Genetic theft raises questions about whose behavioral data are being obtained, by whom, and with what authority.
Whether judges, jurors, and other experts understand the nuances of behavioral genetics is unclear. Many people over-estimate the deterministic nature of genetics, and under-estimate the role of environments, especially with regards to mental health status. The U.S. individualistic culture of self-reliance and independence may further tilt the judicial scales because litigants in civil courts may be unjustly blamed for their "bad genes" while structural and societal determinants that lead to poor behavioral outcomes are ignored.
These concerns were recently captured in the Netflix series "13 Reasons Why," depicting a negligence lawsuit against a school brought by parents of a high-school student there (Hannah) who committed suicide. The legal tides shifted from the school's negligence in tolerating a culture of bullying to parental responsibility once cross-examination of Hannah's mother revealed a family history of anxiety, and the possibility that Hannah had a predisposition for mental illness, which (arguably) required therapy even in the absence of clear symptoms.
Where Is This Going?
The concerns are exacerbated given the ways in which behavioral genetic evidence may come to court in the future. One way is through "genetic theft," where genetic evidence is obtained from deserted property, such as soft-drink cans. This method is often used for identification purposes such as criminal and paternity proceedings, and it will likely expand to behavioral genetic data once available through "home kits" that are offered by direct-to-consumer companies.

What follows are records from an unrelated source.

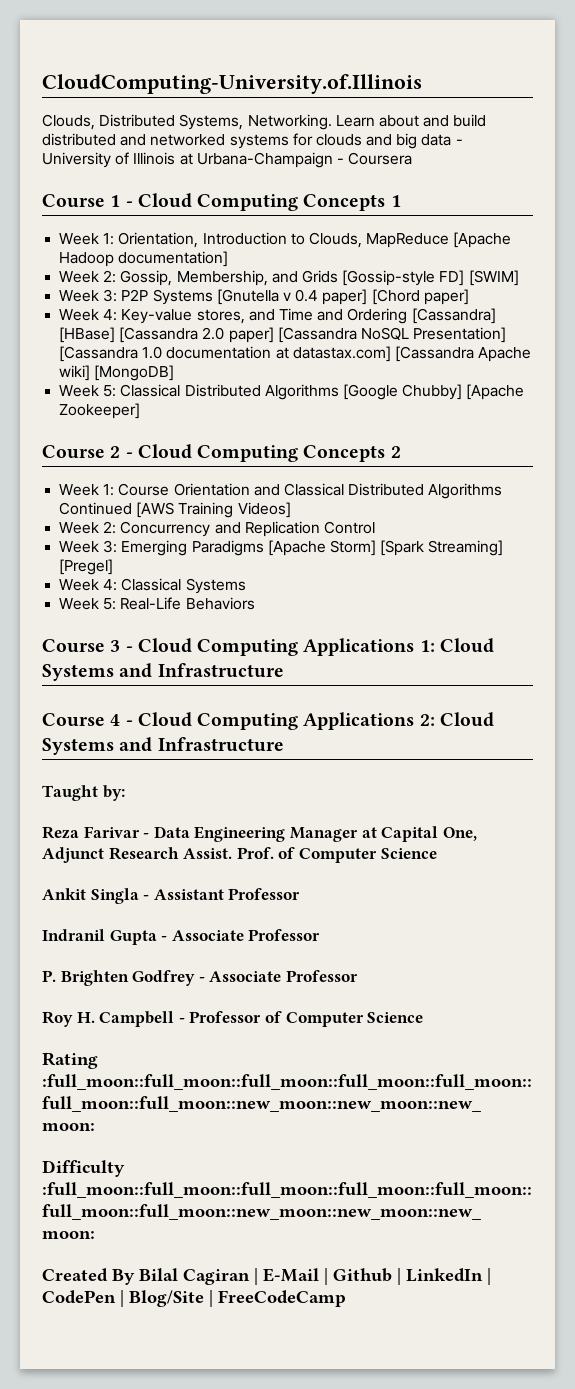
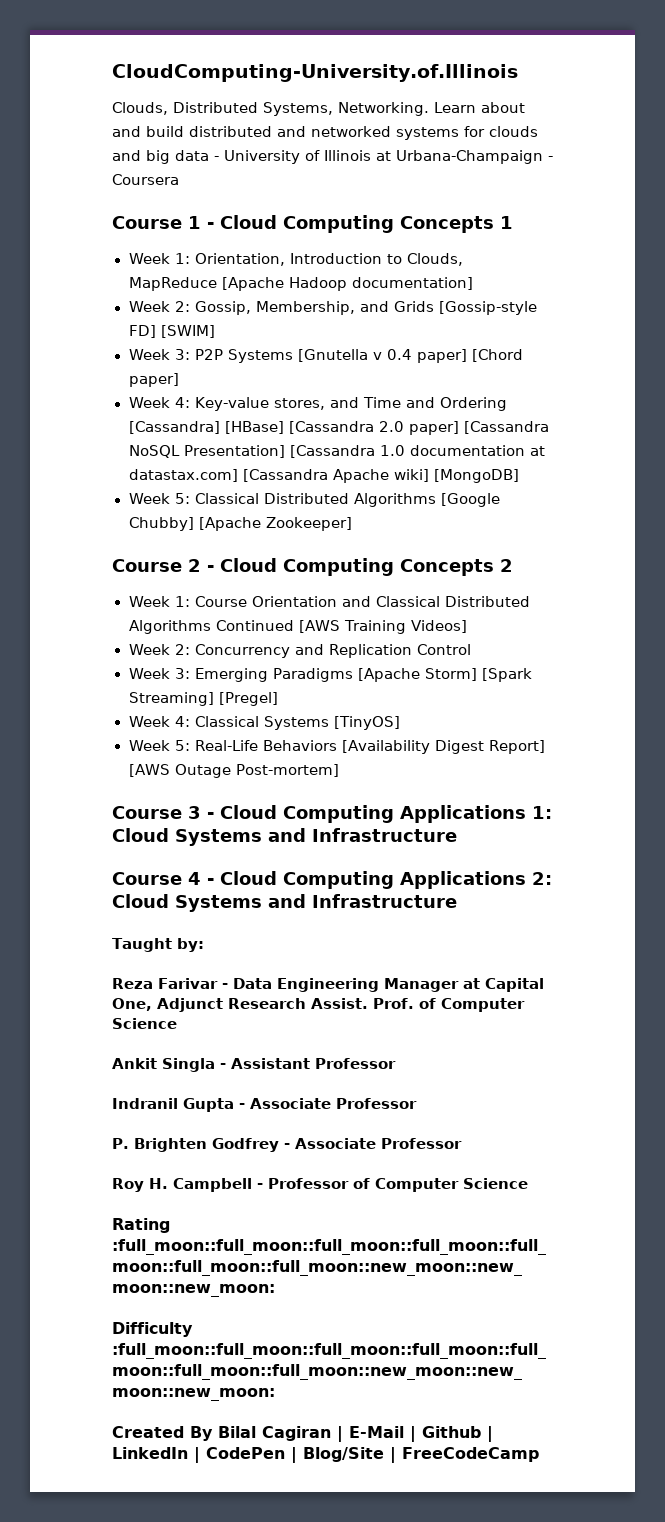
(246, 586) none -> [334,716,401,730] [TinyOS]
(255, 603) none -> [342,740,546,754] [128,764,339,778] [Availability Digest Report] [AWS Outage Post-mortem]

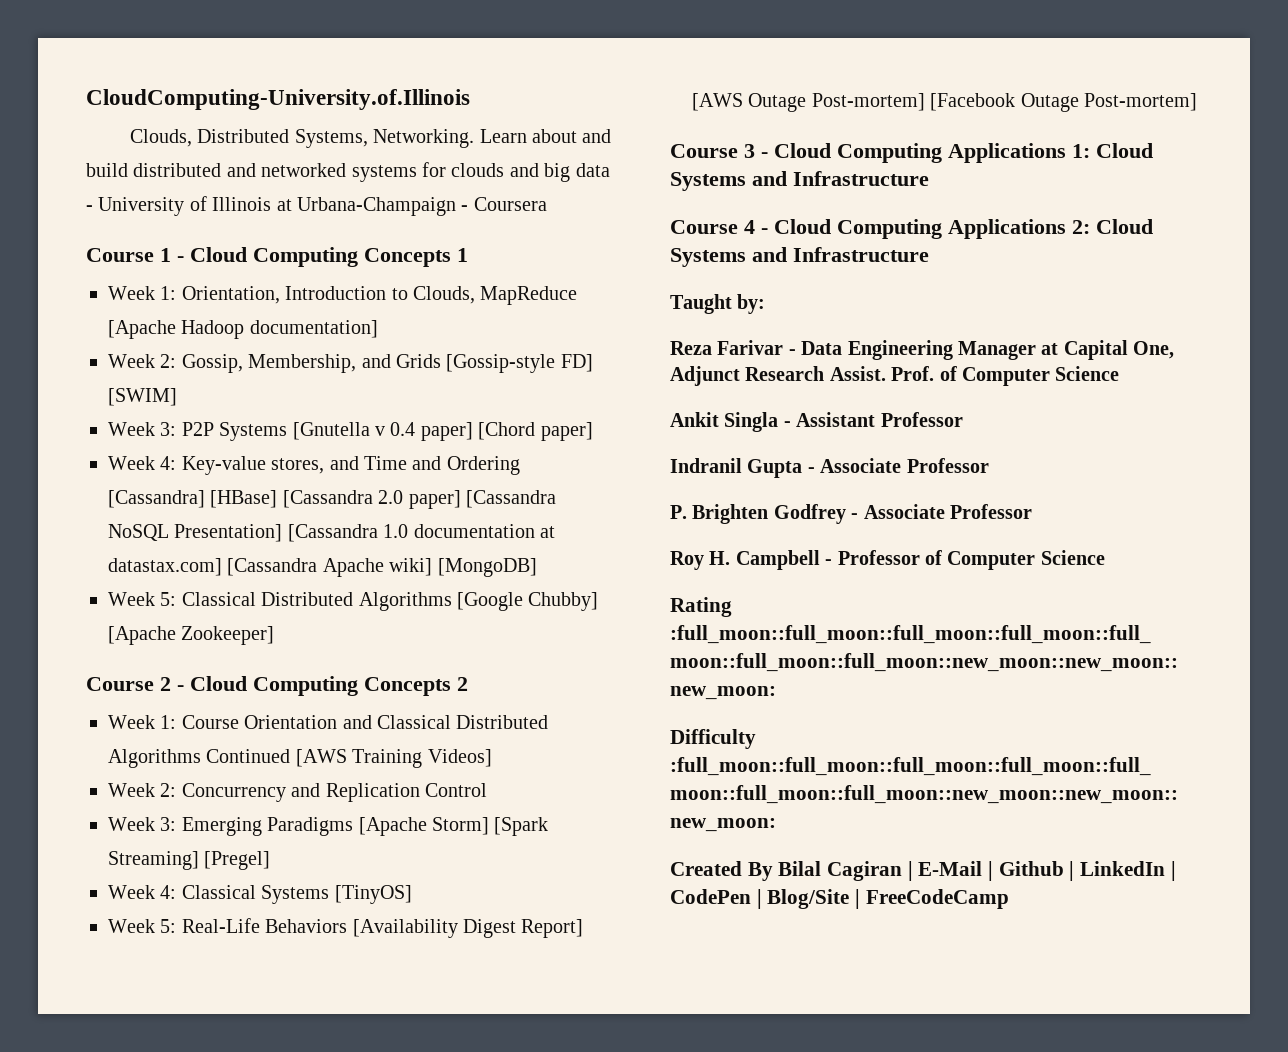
(339, 770) none -> [930,93,1197,112] [Facebook Outage Post-mortem]

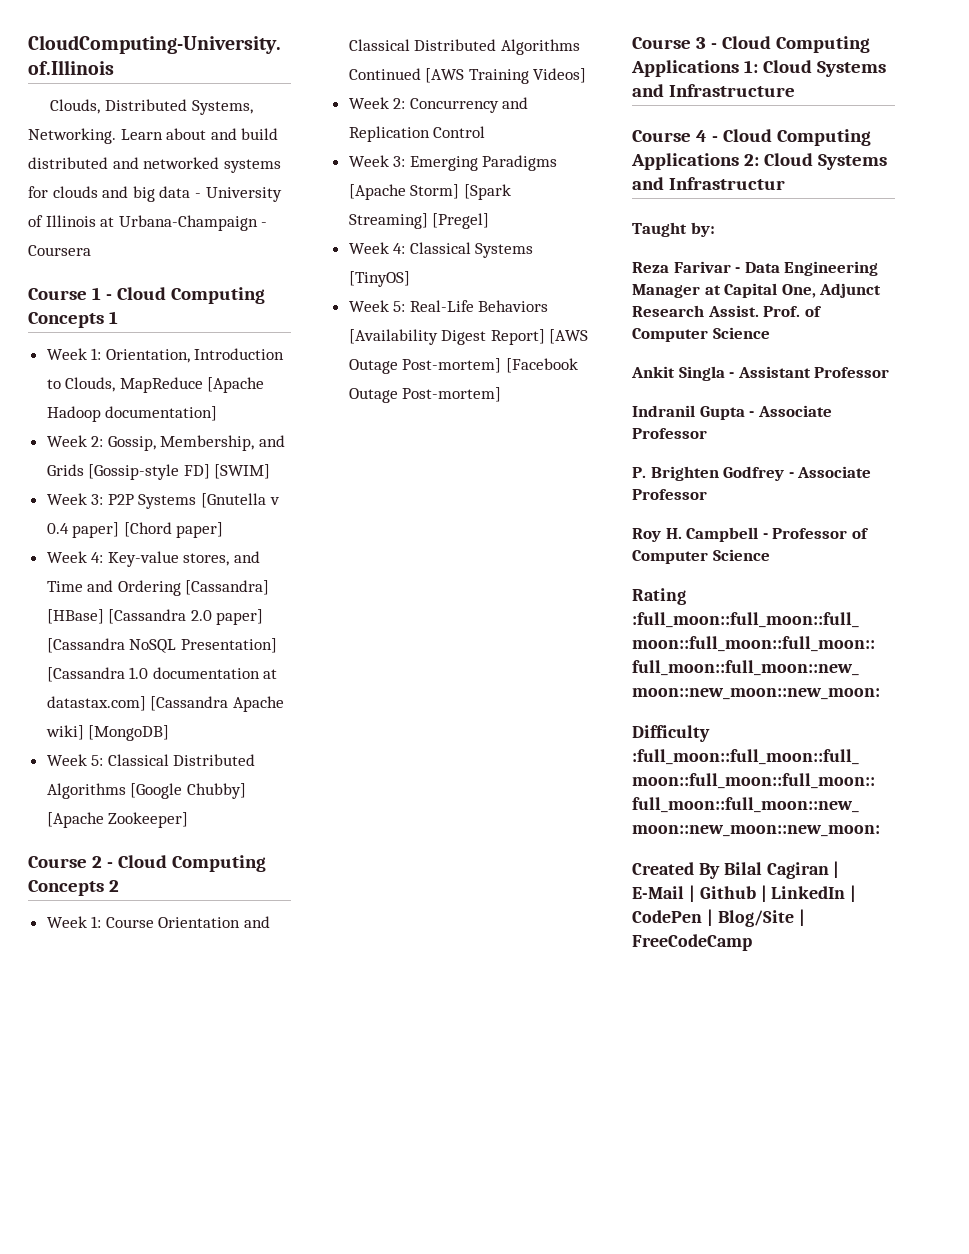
[793,247,929,262] Infrastructure -> [668,177,785,190] Infrastructur

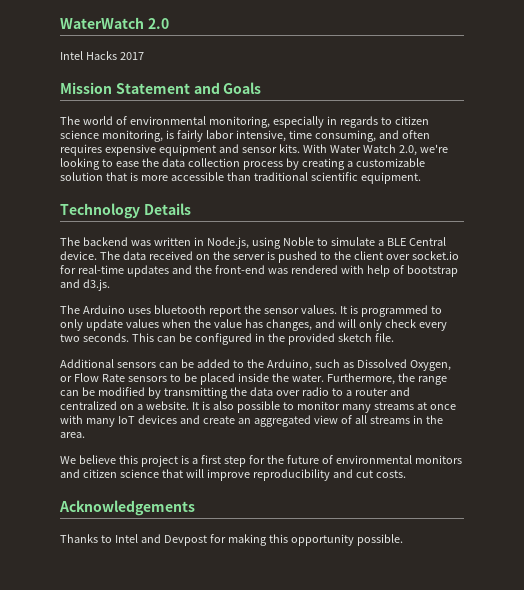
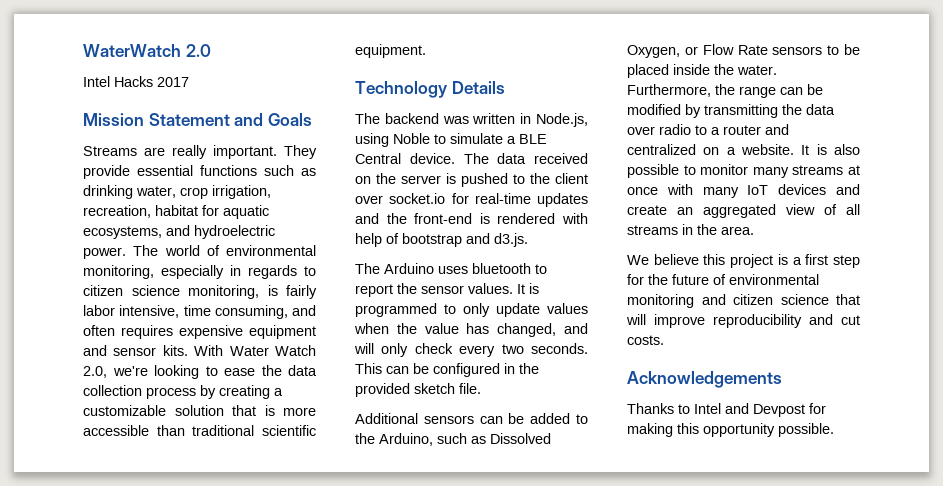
(262, 88) none -> [83,145,317,159] [83,165,316,179] [83,185,271,199] [83,205,269,219] [83,225,275,239] [83,247,126,259] Streams are really important. They provide essential functions such as drinking water, crop irrigation, recreation, habitat for aquatic ecosystems, and hydroelectric power.
[267,268,288,274] was -> [479,213,490,224] is
(206, 309) none -> [535,264,547,274] to
[265,319,312,331] changes, -> [497,323,557,337] changed,
[414,455,462,464] monitors -> [627,294,694,308] monitoring

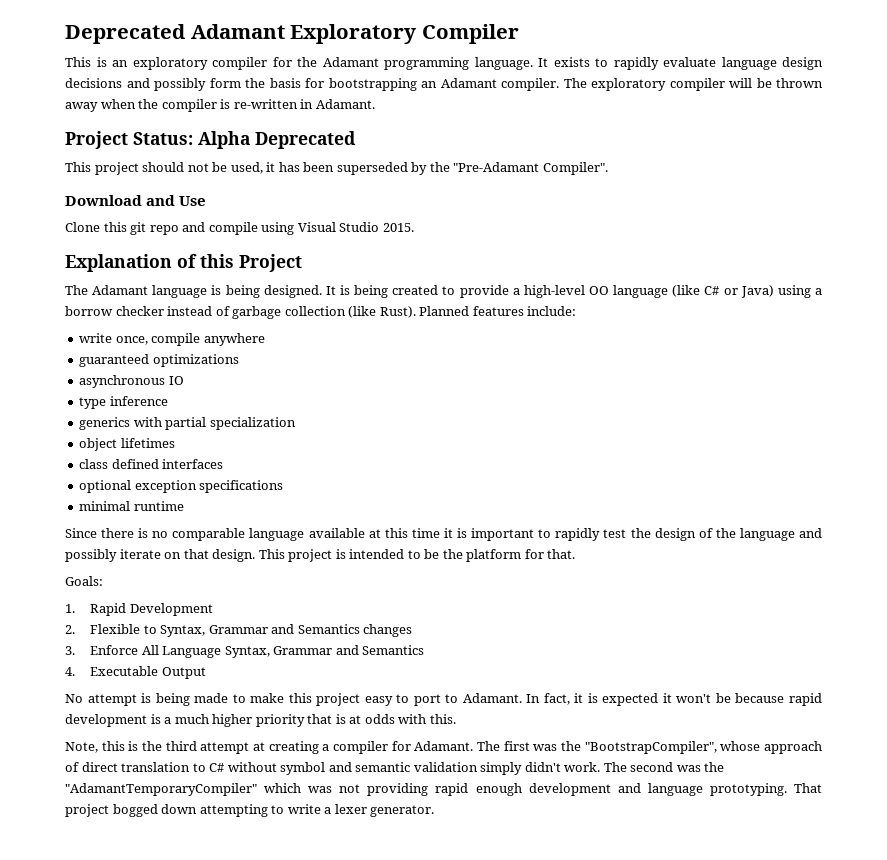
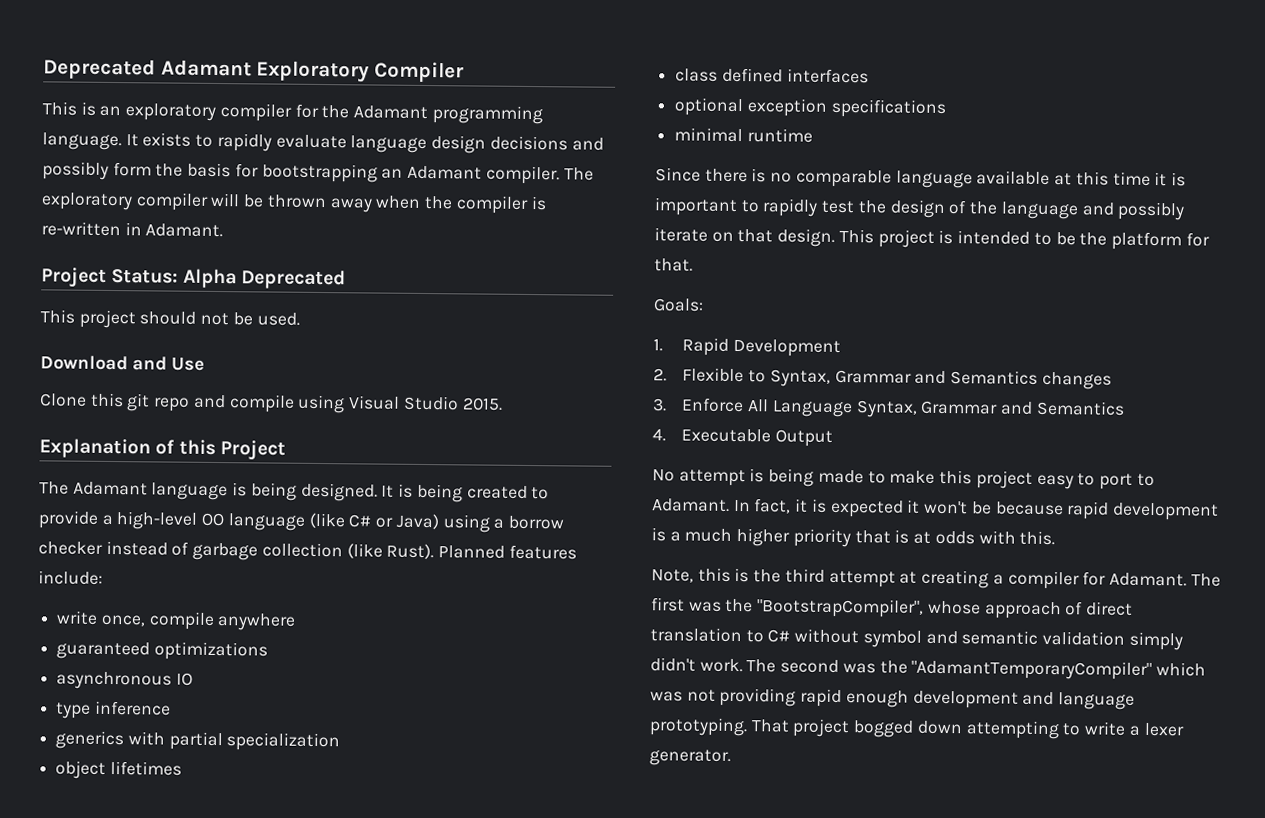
[230,162,608,175] used, it has been superseded by the "Pre-Adamant Compiler". -> [256,312,300,326] used.

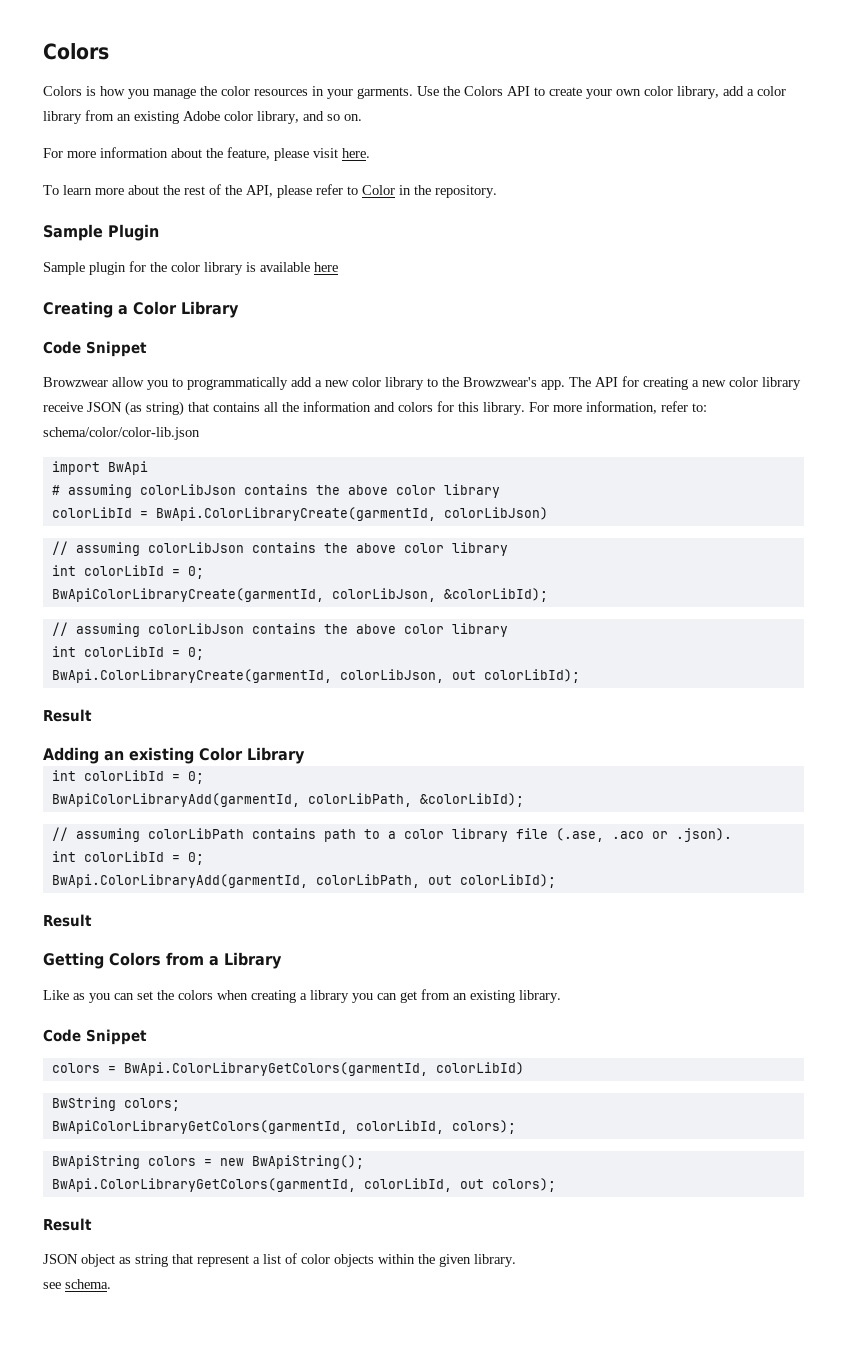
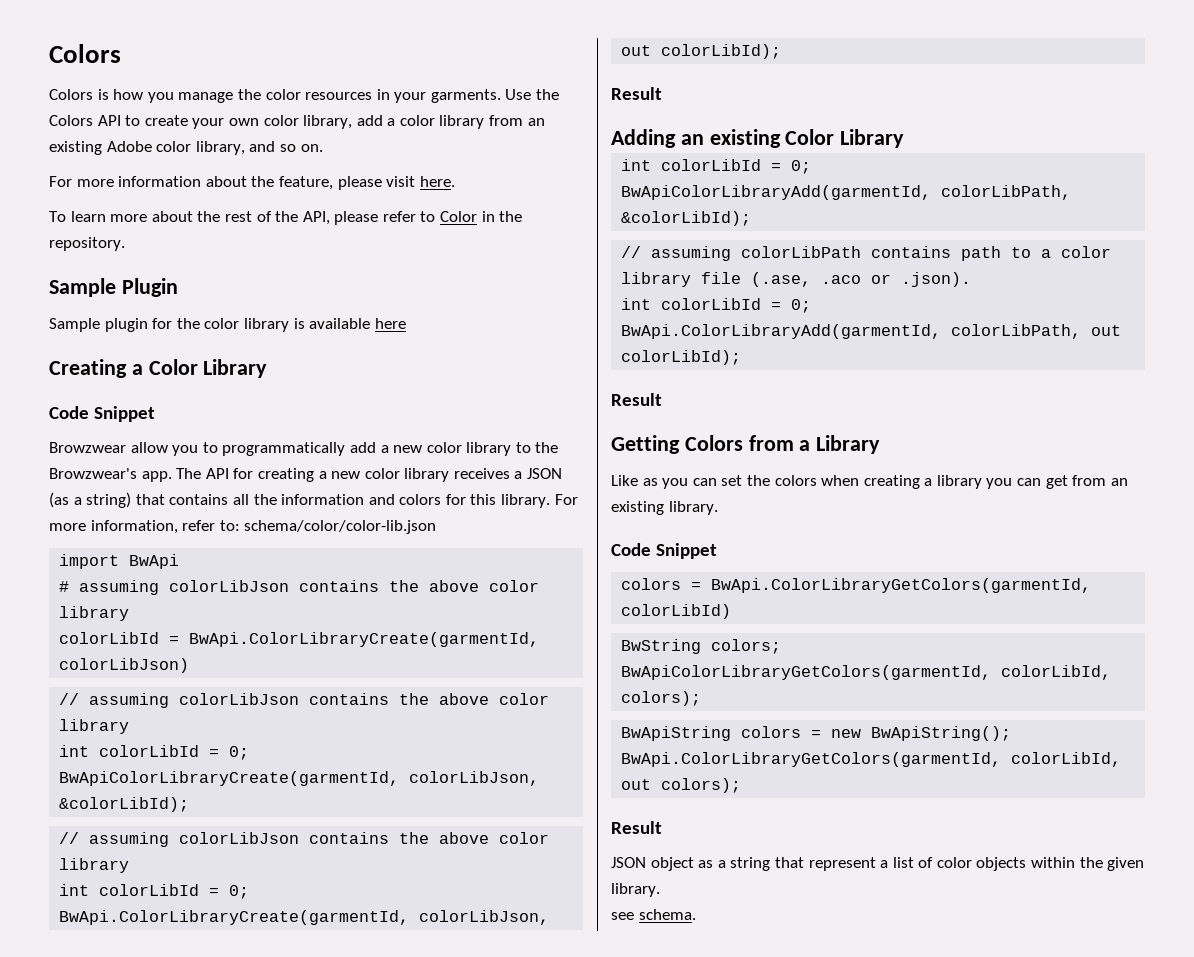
[43,402,83,412] receive -> [453,468,523,479] receives a
(142, 408) none -> [73,497,82,505] a
(131, 1260) none -> [717,860,726,868] a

Genetic theft raises questions about whose behavioral data are being obtained, by whom, and with what authority. In the scenario of child-custody dispute, for example, the sequencing of the other parent's DNA will necessarily intrude on the privacy of that parent, even as the scientific value of such information is limited. A parent on a "genetic fishing expedition" can also secretly sequence their child for psychiatric genetic predispositions, arguably, in order to take preventative measures to reduce the child's risk for developing a behavioral disorder. But should a parent be allowed to sequence the child without the other parent's consent, or regardless of whether the results will provide medical benefits to the child?
Similarly, although schools are required, and may be held accountable for failing to identify children with behavioral disabilities and to evaluate their educational needs, some parents may decline their child's evaluation by mental health professionals. Should schools secretly obtain a sample and sequence children for behavioral disorders, regardless of parental consent? My study of parents found that the overwhelming majority opposed imposed genetic testing by school authorities. But should parental preference or the child's best interests be the determinative factor? Alternatively, could schools use secretly obtained genetic data as a defense that they are fulfilling the child-find requirement under the law?
The stigma associated with behavioral disorders may intimidate some people enough that they back down from just claims.
In general, samples obtained through genetic theft may not meet the legal requirements for admissible evidence, and as these examples suggest, they also involve privacy infringement that may be unjustified in civil litigation. But their introduction in courts may influence judicial proceedings. It is hard to disregard such evidence even if decision-makers are told to ignore it.
The costs associated with genetic testing may further intensify power differences among litigants. Because not everyone can pay for DNA sequencing, there is a risk that those with more resources will be "better off" in court proceedings. Simultaneously, the stigma associated with behavioral disorders may intimidate some people enough that they back down from just claims. For example, a good parent may give up a custody claim to avoid disclosure of his or her genetic predispositions for psychiatric conditions. Regulating this area of law is necessary to prevent misuses of scientific technologies and to ensure that powerful actors do not have an unfair advantage over weaker litigants.
Behavioral genetic evidence may also enter the courts through subpoena of data obtained in clinical, research or other commercial genomic settings such as ancestry testing (similar to the genealogy database recently used to identify the Golden State Killer). Although court orders to testify or present evidence are common, their use for obtaining behavioral genetic evidence raises concerns.
One worry is that it may be over-intrusive. Because behavioral genetics are heritable, such data may reveal information not only about the individual litigant but also about other family members who may subsequently be stigmatized as well. And, even if we assume that many people may be willing for their data in genomic databases to be used to identify relatives who committed crimes (e.g., a rapist or a murderer), we can't assume the same for civil litigation, where the public interest in disclosure is far weaker.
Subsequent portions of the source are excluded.